Planctomycetes, an anaerobic ammonium-oxidizing bacterium, is also related to the nitrogen cycle52, and showed a decreased relative abundance with soil depth in our study. The Firmicutes taxon was heavily depleted by plant disturbance when compared with its in-situ soil abundance. Other research has suggested that Firmicutes can exist in nutrient-poor environments22, which may explain the depletion of Firmicutes in the greenhouse experiment under higher nutrient conditions (i.e., of SOM, AN and AK) than found in-situ soil. Furthermore, we found that Verrucomicrobia occurred in two soil layers (0–40 cm and 120–300 cm). Several studies reported that Verrucomicrobia are ubiquitous and present in low relative abundance along soil nutritional gradients57,58,59, yet reaching their peak abundance in soil 25–50 cm deep15. Compared with that in the in-situ soil, the abundance of Verrucomicrobia was higher under the plant-disturbed soil; this may be explained by reductions in TN and increases in SOM60,61.

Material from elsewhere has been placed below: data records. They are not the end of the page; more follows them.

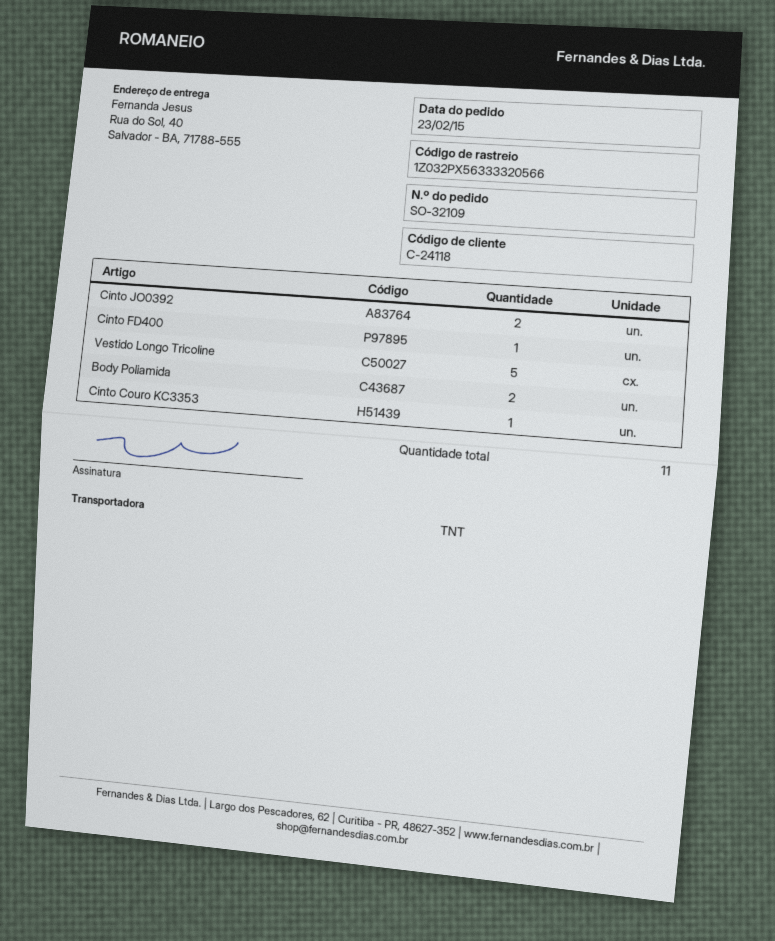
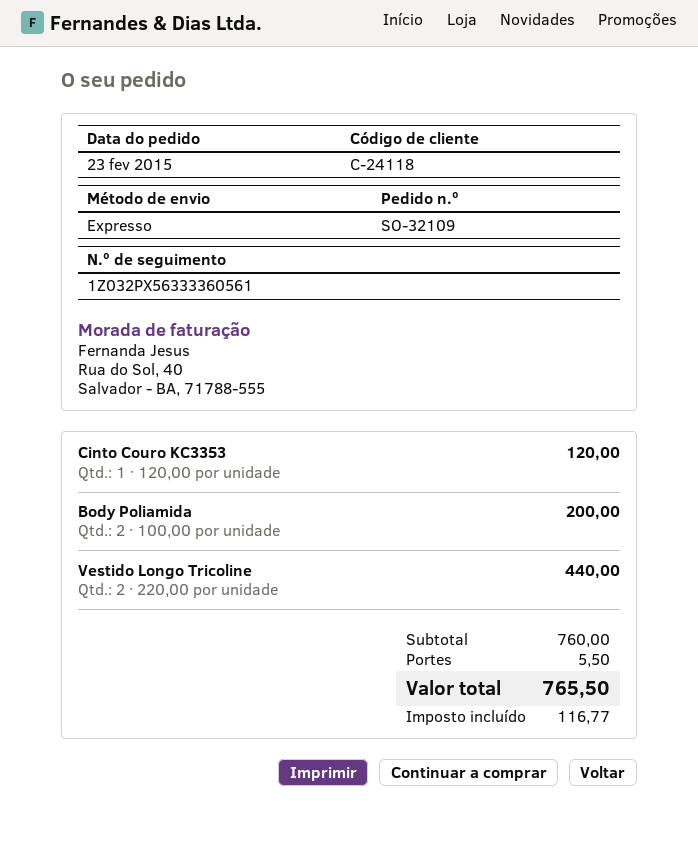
shipping method: TNT -> express
tracking number: 1Z032PX56333320566 -> 1Z032PX56333360561
Cinto JO0392: 2 -> none
Cinto FD400: 1 -> none
Vestido Longo Tricoline: 5 -> 2

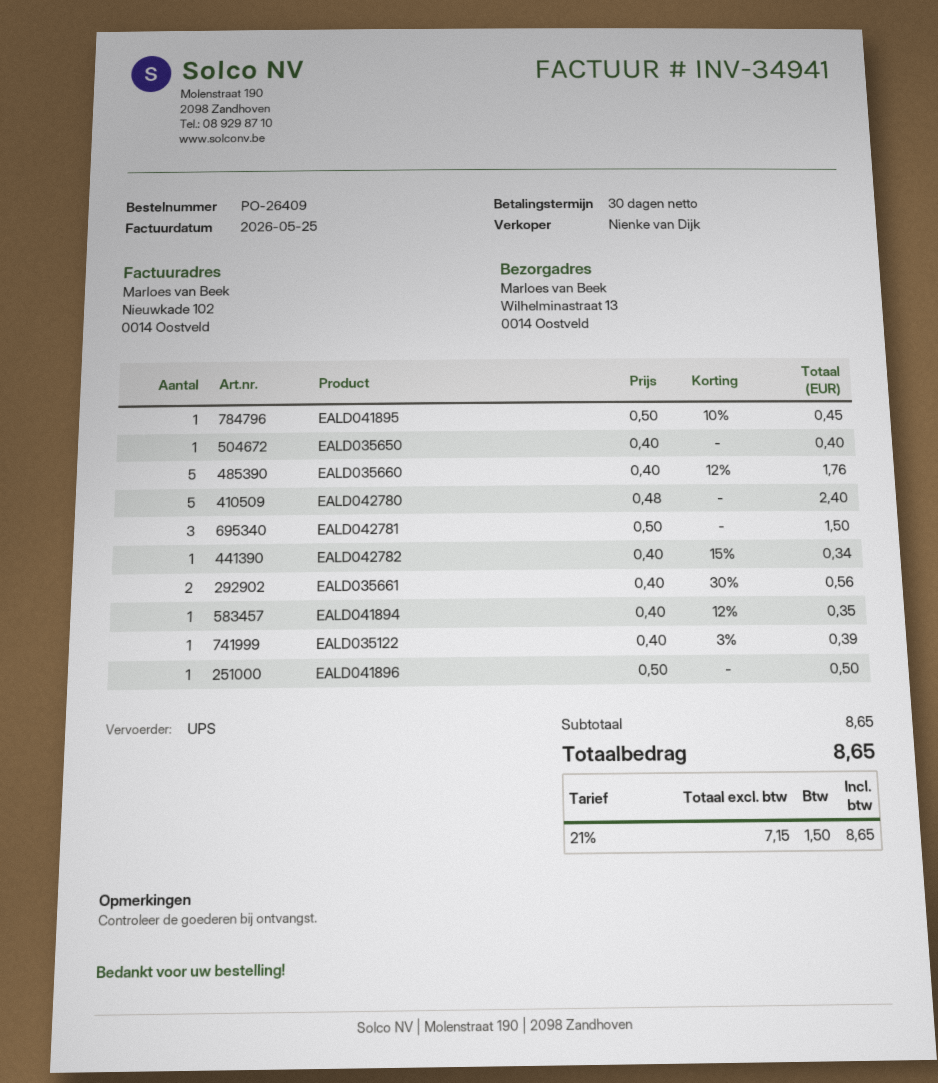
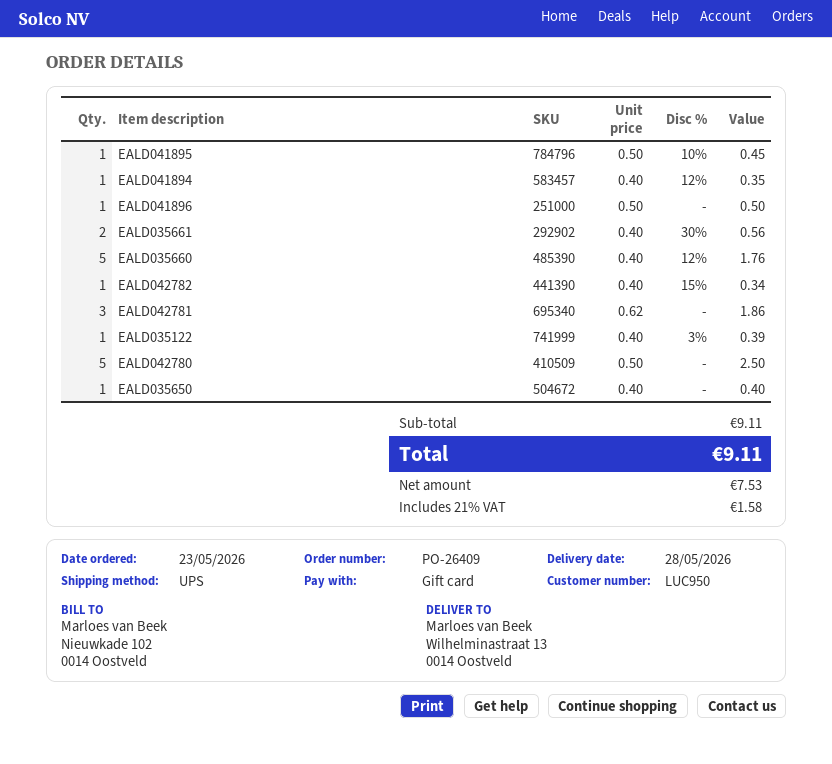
EALD042780: 5 x 0.48 = 2.40 -> 5 x 0.50 = 2.50
EALD042781: 3 x 0.50 = 1.50 -> 3 x 0.62 = 1.86
subtotal: 8.65 -> 9.11
net: 7.15 -> 7.53
tax: 21% = 1.50 -> 21% = 1.58
total: 8.65 -> 9.11

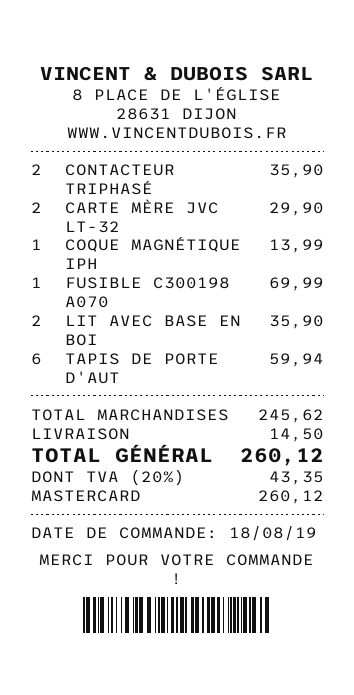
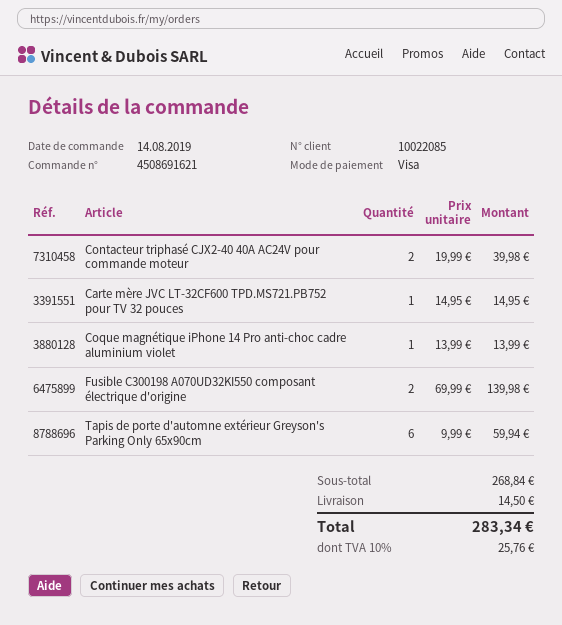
order date: 2019-08-18 -> 2019-08-14
payment method: Mastercard -> Visa
CONTACTEUR TRIPHASÉ: 2 for 35.90 -> 2 for 39.98
CARTE MÈRE JVC LT-32: 2 for 29.90 -> 1 for 14.95
FUSIBLE C300198 A070: 1 for 69.99 -> 2 for 139.98
LIT AVEC BASE EN BOI: 2 for 35.90 -> none
subtotal: 245.62 -> 268.84
tax: 20% = 43.35 -> 10% = 25.76
total: 260.12 -> 283.34

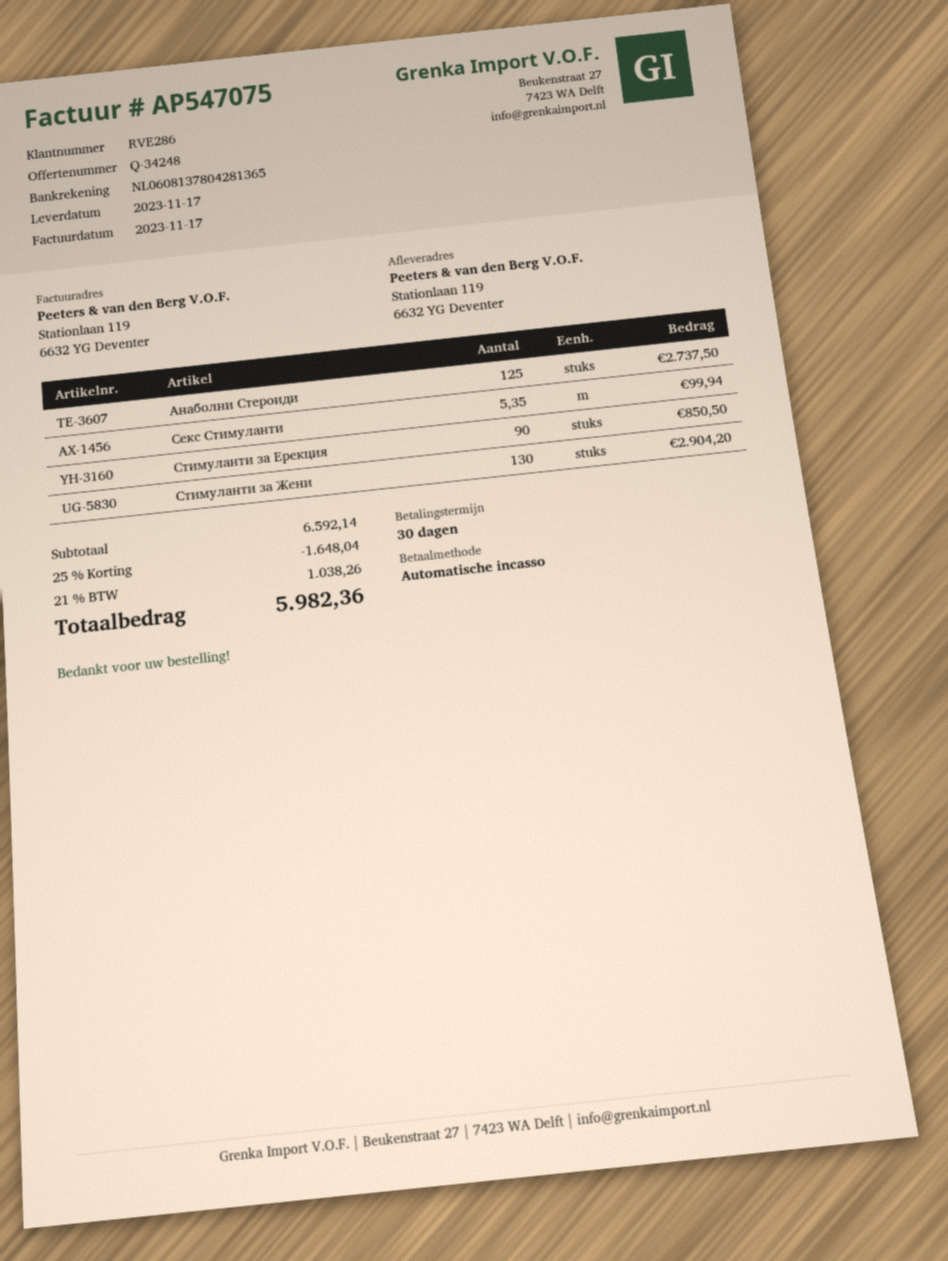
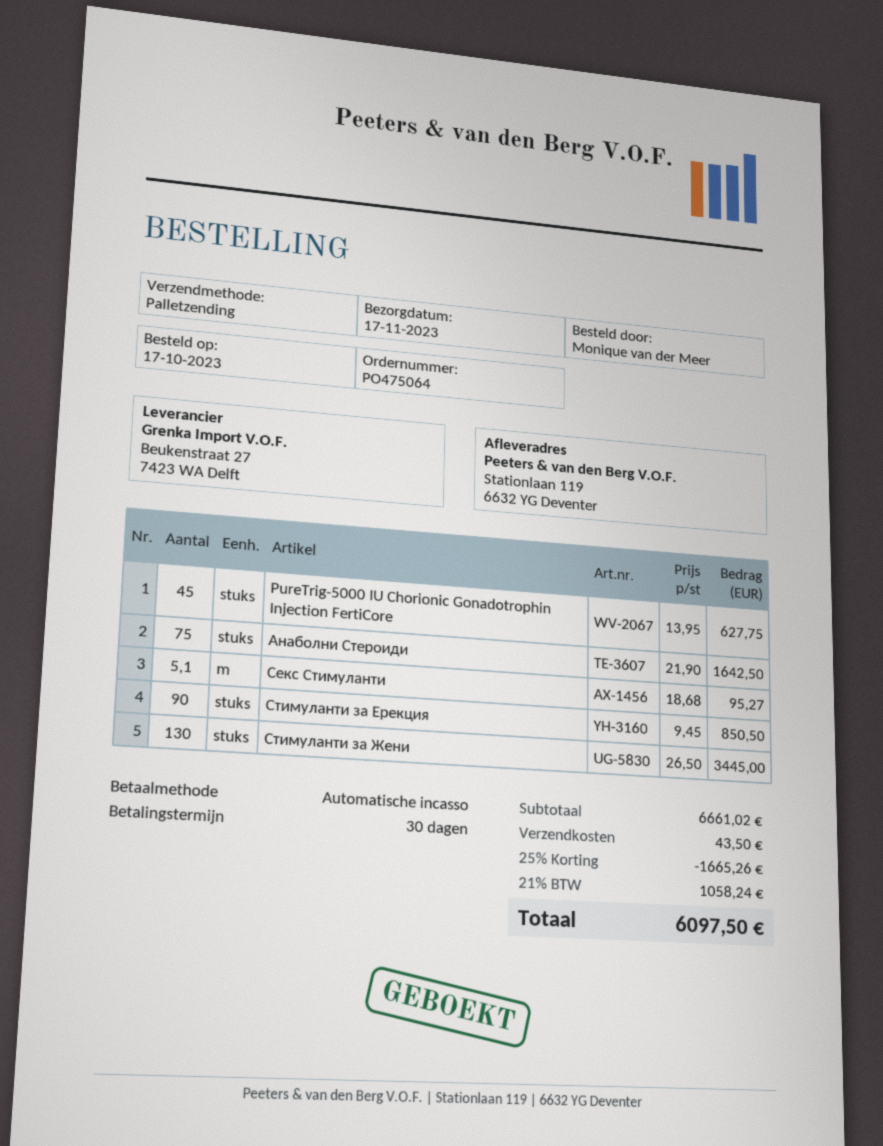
Анаболни Стероиди: 125 for 2737.50 -> 75 for 1642.50
Секс Стимуланти: 5.35 for 99.94 -> 5.1 for 95.27
Стимуланти за Жени: 130 for 2904.20 -> 130 for 3445.00
PureTrig-5000 IU Chorionic Gonadotrophin Injection FertiCore: none -> 45 for 627.75
subtotal: 6592.14 -> 6661.02
discount: 25% = 1648.04 -> 25% = 1665.26
shipping: none -> 43.50
tax: 21% = 1038.26 -> 21% = 1058.24
total: 5982.36 -> 6097.50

Impacts of disturbances on the metabolism of microbial communities

Microbes are an important component of soil, and play key roles in nutrient turnover and fixation, including those of carbon, nitrogen, and phosphorous. The prediction of diverse metabolic functions and oxygen requirements of the identified genera gave us a functional snapshot of the microbial community62. Our results showed that most metabolic activities were higher in disturbance treatments than in the in-situ soil. Among them, the abundance of nitrogen-fixing groups was significantly increased; this may be related to the legume growth by Robinia and Clover, species capable of forming nitrogen-fixation nodules with rhizobium. Similarly, the nitrite reducers were also increased, which could convert nitrite to a gaseous product (either NO, N2O, or N2) and thus play a crucial role in denitrification. Finally, as both sulfate reducers and sulfide oxidizers significantly increased when compared with the in-situ soil, this result suggests that sulfur cycling was likely affected by the soil disturbance treatments.

Our results also showed that disturbance accumulated the potential microbial functions related to pesticides metabolism, for example atrazine metabolism and degrades aromatic hydrocarbons (Fig. 6A). This may be related to the predicted higher number of aerobic bacteria and higher metabolic activities in the disturbed soils. For example, the slightly increased abundance of chitin, xylan, and lignin degraders, and even those metabolizing atrazine, chlorophenol, and dehalogenation, corresponded to the increased abundance of aerobic genera under disturbance. Our soil samples were collected in late July from a wheat-corn cropping rotation, where many pesticides and herbicides were applied annually in May and June; an increasing atrazine metabolism could be explained by an increasing aerobic microbial mineralization63. Given that a large proportion of unknown metabolic functions were not changed, this suggests the microbial community contribution towards maintaining the soil ecosystem functions was not sensitive to disturbances. A potential limitation in the interpretation of our findings should be considered: our results were based on the data come from pot experiment and could not represent that occur in situ at deep soils.

Conclusions

Our study showed significant shifts occurring in the microbial community through a 3-m soil depth profile from cultivated land samples treated with legume growth and air exposure disturbances. Some significant species, such as those belonging to Nitrospira, Verrucomicrobia, and Planctomycetes, may be of great importance for supporting the structure and function of the soil microbial community. The abundance of potentially aerobic microbial genera was improved greatly by the disturbances. These findings reveal the complex dynamics of soil microbial communities and nutrient properties to abiotic and biotic disturbances, which helps predict how microbiomes through soil profiles are likely to respond to current and future environmental changes in agricultural ecosystems, especially for the arable soil degradation via deep tillage, water and soil erosion.